THE ELEGANT and currently empty buildings that once housed the dissident Conservative Club in St James's, London could soon be inhabited again - not by the hitherto front-runners, ambassadors from several of the former Soviet republics, but by the less glamorous-sounding European Medicines Evaluation Agency.

The EMEA, a drug-licensing institute awarded to Britain last year by the European Union, has now entered the bidding for the building which was the home of the Conservative Club for nearly 150 years.
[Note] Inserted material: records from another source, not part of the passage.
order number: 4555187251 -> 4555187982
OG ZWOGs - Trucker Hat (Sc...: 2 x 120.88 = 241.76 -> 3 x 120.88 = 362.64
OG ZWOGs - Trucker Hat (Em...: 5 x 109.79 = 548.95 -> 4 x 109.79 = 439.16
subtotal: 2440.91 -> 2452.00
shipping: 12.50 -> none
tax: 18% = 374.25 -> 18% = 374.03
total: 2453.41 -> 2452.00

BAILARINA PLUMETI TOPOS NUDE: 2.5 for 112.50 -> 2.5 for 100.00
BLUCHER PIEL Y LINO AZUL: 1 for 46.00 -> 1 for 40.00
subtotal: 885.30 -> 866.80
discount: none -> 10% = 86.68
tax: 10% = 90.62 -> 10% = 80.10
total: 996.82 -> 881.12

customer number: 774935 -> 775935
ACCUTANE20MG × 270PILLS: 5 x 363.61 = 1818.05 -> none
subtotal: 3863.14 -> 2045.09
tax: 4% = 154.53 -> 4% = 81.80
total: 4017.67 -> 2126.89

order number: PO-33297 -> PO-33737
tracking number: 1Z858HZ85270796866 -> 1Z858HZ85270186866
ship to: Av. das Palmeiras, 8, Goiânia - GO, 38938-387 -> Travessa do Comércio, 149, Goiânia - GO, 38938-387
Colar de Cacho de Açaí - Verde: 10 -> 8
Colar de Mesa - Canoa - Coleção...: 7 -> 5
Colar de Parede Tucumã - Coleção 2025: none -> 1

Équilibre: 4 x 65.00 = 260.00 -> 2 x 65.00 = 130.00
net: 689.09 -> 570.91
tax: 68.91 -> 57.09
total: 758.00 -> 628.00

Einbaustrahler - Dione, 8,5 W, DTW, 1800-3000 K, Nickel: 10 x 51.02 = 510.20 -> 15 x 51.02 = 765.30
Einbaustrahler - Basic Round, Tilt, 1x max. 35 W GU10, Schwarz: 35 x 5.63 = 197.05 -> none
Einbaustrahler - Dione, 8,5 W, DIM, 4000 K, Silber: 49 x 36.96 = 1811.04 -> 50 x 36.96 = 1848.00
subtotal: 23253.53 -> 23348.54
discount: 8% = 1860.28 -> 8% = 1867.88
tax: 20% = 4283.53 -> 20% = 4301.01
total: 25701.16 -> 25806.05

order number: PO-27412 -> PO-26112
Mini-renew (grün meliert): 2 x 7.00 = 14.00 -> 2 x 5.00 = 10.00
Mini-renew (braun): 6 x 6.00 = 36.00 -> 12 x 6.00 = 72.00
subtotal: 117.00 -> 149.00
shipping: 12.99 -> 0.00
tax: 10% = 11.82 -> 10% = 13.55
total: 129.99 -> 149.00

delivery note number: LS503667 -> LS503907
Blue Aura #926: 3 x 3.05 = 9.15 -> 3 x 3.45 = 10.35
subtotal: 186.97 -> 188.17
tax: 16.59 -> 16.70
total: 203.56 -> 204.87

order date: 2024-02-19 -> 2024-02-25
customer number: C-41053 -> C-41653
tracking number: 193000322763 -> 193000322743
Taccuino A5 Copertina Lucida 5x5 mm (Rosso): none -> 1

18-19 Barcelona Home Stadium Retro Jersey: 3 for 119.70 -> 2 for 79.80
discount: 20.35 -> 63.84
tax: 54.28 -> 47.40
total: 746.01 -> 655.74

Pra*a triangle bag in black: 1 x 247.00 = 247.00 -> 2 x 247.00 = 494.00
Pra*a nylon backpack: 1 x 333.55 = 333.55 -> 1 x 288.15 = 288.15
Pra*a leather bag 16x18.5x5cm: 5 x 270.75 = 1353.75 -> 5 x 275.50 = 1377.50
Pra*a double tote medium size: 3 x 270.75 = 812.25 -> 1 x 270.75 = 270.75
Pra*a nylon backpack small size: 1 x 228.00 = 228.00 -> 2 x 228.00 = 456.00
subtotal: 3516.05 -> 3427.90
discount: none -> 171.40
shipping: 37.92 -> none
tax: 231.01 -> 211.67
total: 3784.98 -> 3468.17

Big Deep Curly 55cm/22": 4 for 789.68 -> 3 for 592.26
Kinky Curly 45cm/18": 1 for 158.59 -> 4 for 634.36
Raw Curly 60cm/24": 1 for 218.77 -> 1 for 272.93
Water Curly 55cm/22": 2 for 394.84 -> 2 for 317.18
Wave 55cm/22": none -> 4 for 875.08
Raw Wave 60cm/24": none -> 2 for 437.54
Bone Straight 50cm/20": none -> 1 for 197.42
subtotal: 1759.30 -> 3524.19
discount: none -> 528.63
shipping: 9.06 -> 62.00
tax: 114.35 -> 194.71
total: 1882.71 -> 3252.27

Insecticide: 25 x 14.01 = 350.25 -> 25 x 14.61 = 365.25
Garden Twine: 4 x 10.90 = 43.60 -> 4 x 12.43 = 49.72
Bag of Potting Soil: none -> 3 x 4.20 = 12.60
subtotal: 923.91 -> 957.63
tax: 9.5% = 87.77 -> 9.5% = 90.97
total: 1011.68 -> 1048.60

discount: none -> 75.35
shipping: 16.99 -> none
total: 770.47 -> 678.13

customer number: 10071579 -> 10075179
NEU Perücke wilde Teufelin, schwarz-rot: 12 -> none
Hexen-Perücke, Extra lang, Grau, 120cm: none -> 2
If the move goes ahead, life there won't have quite the zest it used to.

In its glory years, the building was full of bolshy Tories who refused to toe the line set down by the neighbouring Carlton Club, the traditional home of Tory loyalists since 1832. The dissidents broke off from the Carlton in 1840 and reconvened three years later at 74 St James's Street. At the time of the split, Sir James Graham, soon to be Sir Robert Peel's Home Secretary, wrote: 'There is a new club to be formed, an offshoot from the Carlton, from which I anticipate great mischief. All this is most unfortunate, when we are on the verge of success.'

The estate agents, incidentally, tell me the former Soviets pulled out of the race for no more sinister reason than a lack of space.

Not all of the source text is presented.